Hammash'ın da mesajın şöyle: "İsrail ordusu, Gazze'nin güneyindeki doğu Han Yunus sakinlerinden (El-Karara, Huzaa, Beni Suheyla ve Abasan mahalleleri) derhal tahliye edilmelerini ve bilinen barınaklara gitmelerini istiyor. Birisi bana bu bilinen barınakların nerede olduğunu söyleyebilir mi?"
Batılı ülkelerden görev gereği Gazze'ye gitmiş olanlar bile İsrail'in saldırıları ve dağıttıkları bildiriler karşısında ne yapacaklarını bilemiyorlar, Gazzeliler ne yapsın?
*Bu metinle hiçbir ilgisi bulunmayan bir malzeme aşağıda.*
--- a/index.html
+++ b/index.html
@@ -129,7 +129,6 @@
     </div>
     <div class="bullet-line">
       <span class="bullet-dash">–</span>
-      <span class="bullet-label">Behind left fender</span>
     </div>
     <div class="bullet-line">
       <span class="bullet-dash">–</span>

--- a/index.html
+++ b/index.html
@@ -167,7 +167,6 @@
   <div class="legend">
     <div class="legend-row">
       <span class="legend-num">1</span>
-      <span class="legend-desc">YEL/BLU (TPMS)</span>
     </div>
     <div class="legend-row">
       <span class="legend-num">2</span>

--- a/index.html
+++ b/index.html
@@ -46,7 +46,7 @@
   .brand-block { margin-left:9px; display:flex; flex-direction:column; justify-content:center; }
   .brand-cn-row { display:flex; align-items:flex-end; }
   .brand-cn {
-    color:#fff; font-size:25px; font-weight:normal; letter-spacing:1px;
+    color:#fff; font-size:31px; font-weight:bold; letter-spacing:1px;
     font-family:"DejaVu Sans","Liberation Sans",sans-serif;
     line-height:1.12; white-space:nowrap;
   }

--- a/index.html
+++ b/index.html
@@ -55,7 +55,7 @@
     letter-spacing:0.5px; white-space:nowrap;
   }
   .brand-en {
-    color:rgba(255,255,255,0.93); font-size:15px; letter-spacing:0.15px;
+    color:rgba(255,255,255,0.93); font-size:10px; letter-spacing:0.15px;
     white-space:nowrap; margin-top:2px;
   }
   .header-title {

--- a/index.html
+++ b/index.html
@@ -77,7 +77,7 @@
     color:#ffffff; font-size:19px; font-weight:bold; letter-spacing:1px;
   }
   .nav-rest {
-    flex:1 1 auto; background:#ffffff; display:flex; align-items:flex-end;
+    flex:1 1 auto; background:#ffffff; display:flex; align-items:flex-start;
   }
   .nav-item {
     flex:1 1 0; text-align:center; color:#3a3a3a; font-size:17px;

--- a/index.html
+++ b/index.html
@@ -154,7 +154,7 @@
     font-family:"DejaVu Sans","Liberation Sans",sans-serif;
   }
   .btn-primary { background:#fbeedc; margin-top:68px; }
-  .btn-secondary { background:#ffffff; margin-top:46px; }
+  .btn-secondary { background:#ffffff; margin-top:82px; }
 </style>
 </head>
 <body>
Bu tür bildiriler, İsrail ordusu girmeden hemen önce Gazze'nin kuzeyinde de dağıtılıyordu.
İsrail, Gazze'nin kuzeyinin güneye doğru boşaltılmasını isteyerek, güney kesiminin güvenli bölge olduğunu ifade ediyordu.
O gün bugündür İsrail'in, Gazze'nin güney bölgelerine olan saldırıları hiç durmadı. Şimdi de gördüğünüz gibi aynı bildiriler güneyde de dağıtılıyor.
7 Ekim'den bu yana yazıyoruz, söylüyoruz; İsrail'in asıl hedefi Hamas'ı ortadan kaldırmak değil, Hamas bahanesiyle Gazze'yi komple boşaltmak ve ele geçirmek.
Diğer ifadeyle İsrail Arz-ı Mev'ud projesini adım adım Fislitinlilerin kanı üzerinden hayata geçiriyor.
Dikkat ederseniz, İsrail saldırılarının en çok yoğunlaştığı yerler hastaneler, okullar, camiler, kiliseler, mülteci kampları yani insanların toplu olarak bulundukları ve sığındıkları yerler.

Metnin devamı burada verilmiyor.